(Entries supplied)
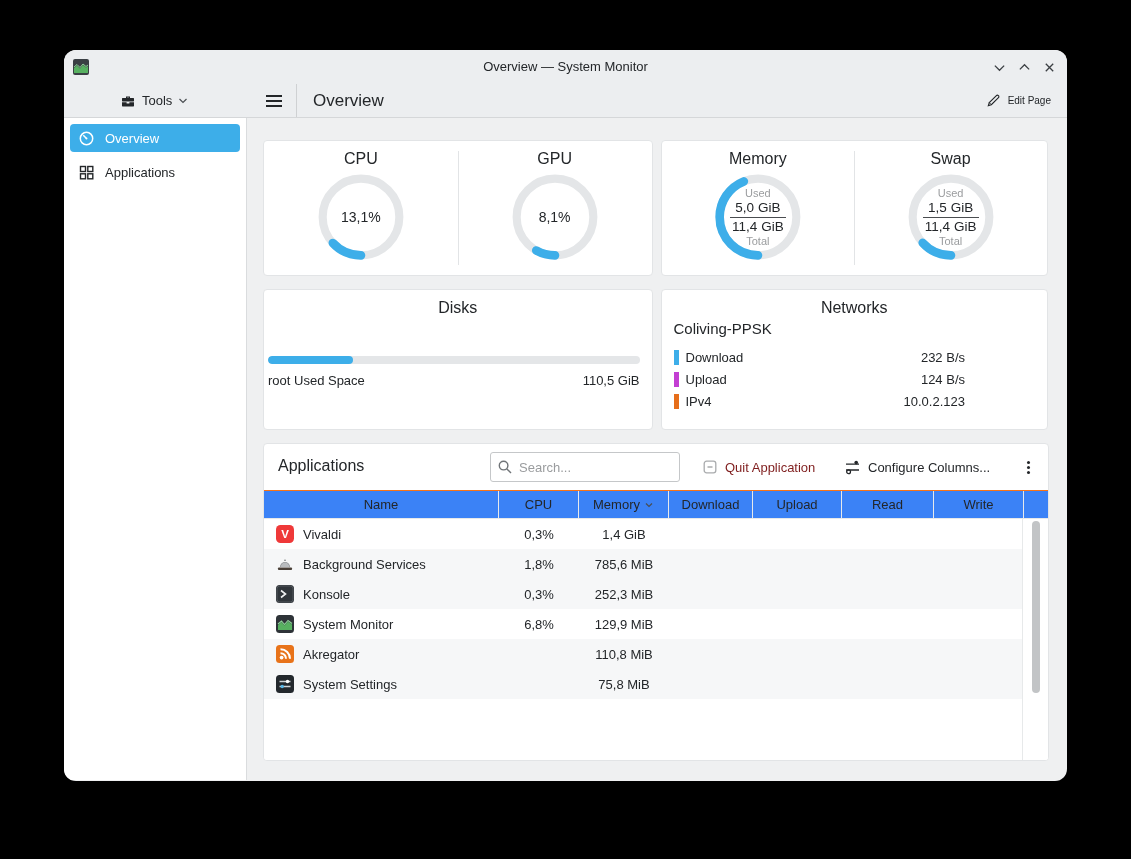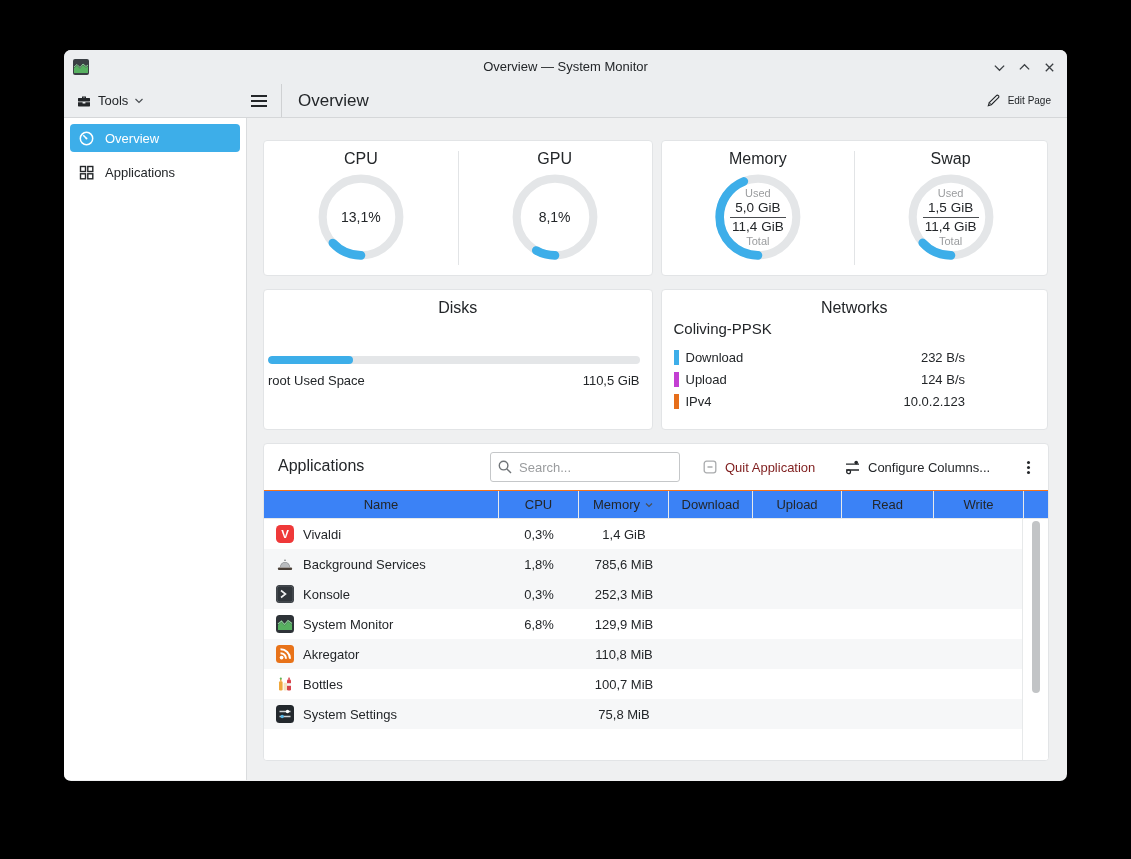--- a/index.html
+++ b/index.html
@@ -7,7 +7,7 @@
   .stage { position:relative; width:1131px; height:859px; background:#000; overflow:hidden; }
 
   .window { position:absolute; left:64px; top:50px; width:1003px; height:731px;
-            background:#eff0f1; border-radius:7px; overflow:hidden; }
+            background:#eff0f1; border-radius:12px; overflow:hidden; }
 
   
   .titlebar { position:relative; height:34px; background:#eceef0; }

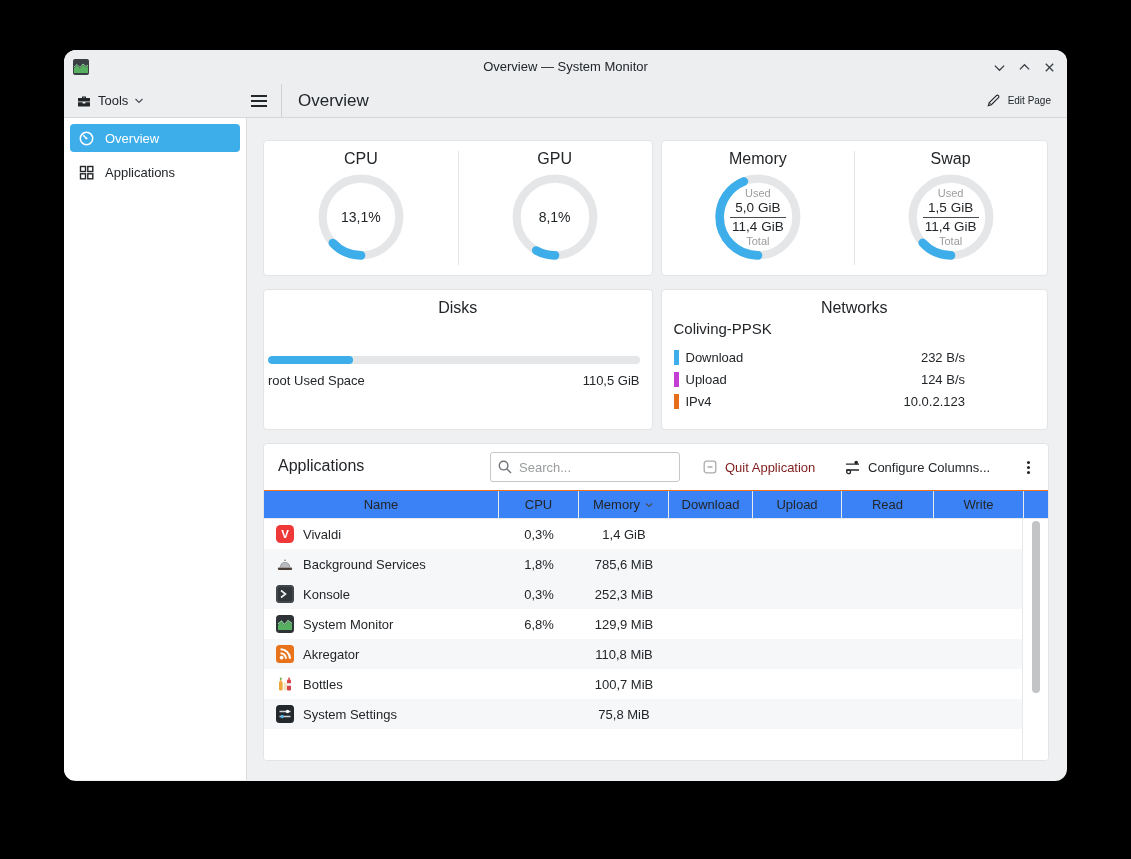--- a/index.html
+++ b/index.html
@@ -19,7 +19,7 @@
 
   
   .headerband { position:relative; height:34px; background:#eceef0; border-bottom:1px solid #d5d7d9; display:flex; }
-  .hb-left { width:218px; display:flex; align-items:center; padding-left:12px; border-right:1px solid #cfd1d3; }
+  .hb-left { width:189px; display:flex; align-items:center; padding-left:12px; border-right:1px solid #cfd1d3;margin-left:44px; }
   .tools-btn { display:flex; align-items:center; gap:6px; font-size:13px; cursor:pointer; }
   .hamburger { margin-left:auto; margin-right:13px; cursor:pointer; display:flex; align-items:center; }
   .hb-main { flex:1; display:flex; align-items:center; padding:0 16px; }

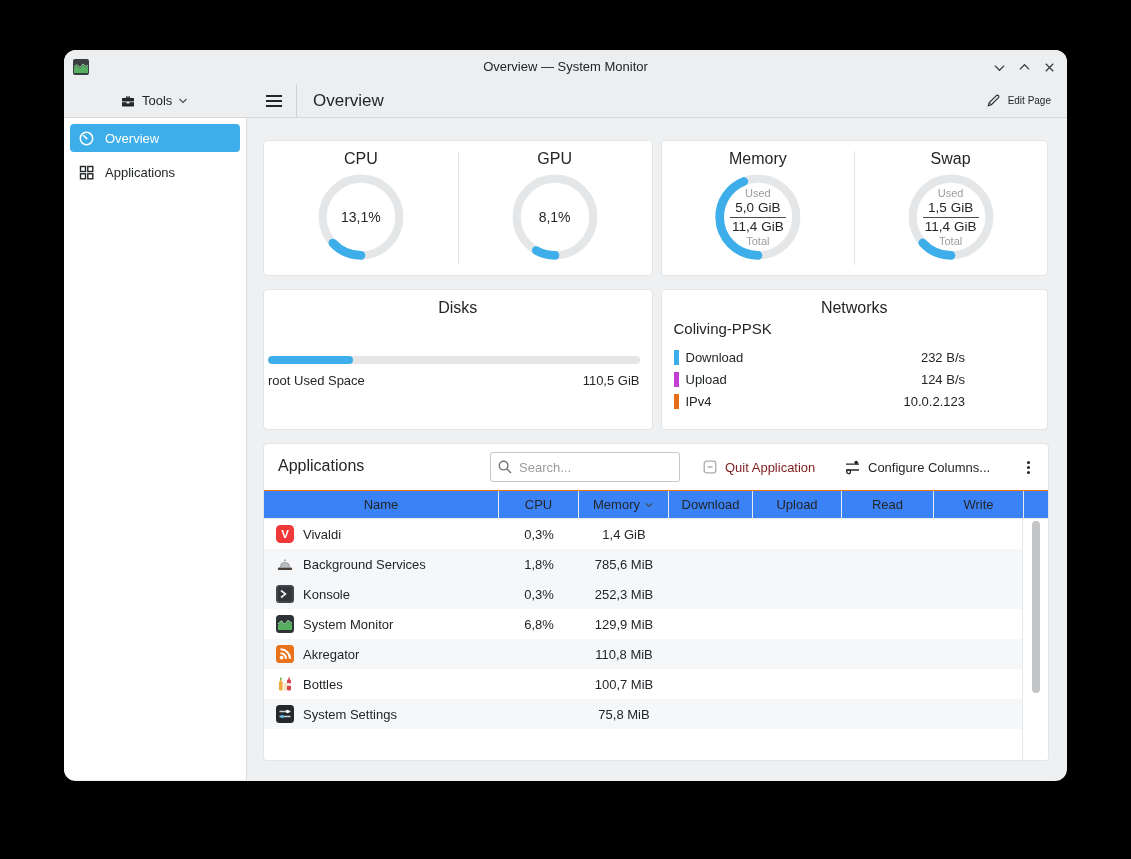--- a/index.html
+++ b/index.html
@@ -431,26 +431,6 @@
                   <div class="td"></div>
                   <div class="td"></div>
                 </div>
-                <div class="trow">
-    <div class="td name">
-                    <span class="appicon"><svg width="18" height="18" viewBox="0 0 18 18">
-                        <rect x="3" y="6.2" width="3.6" height="9.3" rx="1.2" fill="#f0a83c"></rect>
-                        <rect x="4.1" y="3.8" width="1.4" height="2.6" fill="#f0a83c"></rect>
-                        <circle cx="4.8" cy="3.6" r="1.1" fill="#5cb85c"></circle>
-                        <rect x="7.6" y="7.8" width="3.4" height="7.7" rx="1" fill="#f6e3c0"></rect>
-                        <rect x="11" y="4.6" width="4" height="10.9" rx="1.3" fill="#d8434a"></rect>
-                        <rect x="11" y="8.2" width="4" height="2.6" fill="#f3f3f3"></rect>
-                        <rect x="12.3" y="2.6" width="1.5" height="2.2" fill="#d8434a"></rect>
-                      </svg></span>
-                    <span>Bottles</span>
-                  </div>
-    <div class="td"></div>
-    <div class="td">100,7 MiB</div>
-    <div class="td"></div>
-                  <div class="td"></div>
-                  <div class="td"></div>
-                  <div class="td"></div>
-                </div>
                 <div class="trow alt">
     <div class="td name">
                     <span class="appicon"><svg width="18" height="18" viewBox="0 0 18 18">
(End Entries supplied)
■ **Exercise**
The expected answer is a copy of each line above containing "width".

■ **Output**
   .stage { position:relative; width:1131px; height:859px; background:#000; overflow:hidden; }
   .window { position:absolute; left:64px; top:50px; width:1003px; height:731px;
-  .hb-left { width:218px; display:flex; align-items:center; padding-left:12px; border-right:1px solid #cfd1d3; }
+  .hb-left { width:189px; display:flex; align-items:center; padding-left:12px; border-right:1px solid #cfd1d3;margin-left:44px; }
-                    <span class="appicon"><svg width="18" height="18" viewBox="0 0 18 18">
-                        <rect x="3" y="6.2" width="3.6" height="9.3" rx="1.2" fill="#f0a83c"></rect>
-                        <rect x="4.1" y="3.8" width="1.4" height="2.6" fill="#f0a83c"></rect>
-                        <rect x="7.6" y="7.8" width="3.4" height="7.7" rx="1" fill="#f6e3c0"></rect>
-                        <rect x="11" y="4.6" width="4" height="10.9" rx="1.3" fill="#d8434a"></rect>
-                        <rect x="11" y="8.2" width="4" height="2.6" fill="#f3f3f3"></rect>
-                        <rect x="12.3" y="2.6" width="1.5" height="2.2" fill="#d8434a"></rect>
                     <span class="appicon"><svg width="18" height="18" viewBox="0 0 18 18">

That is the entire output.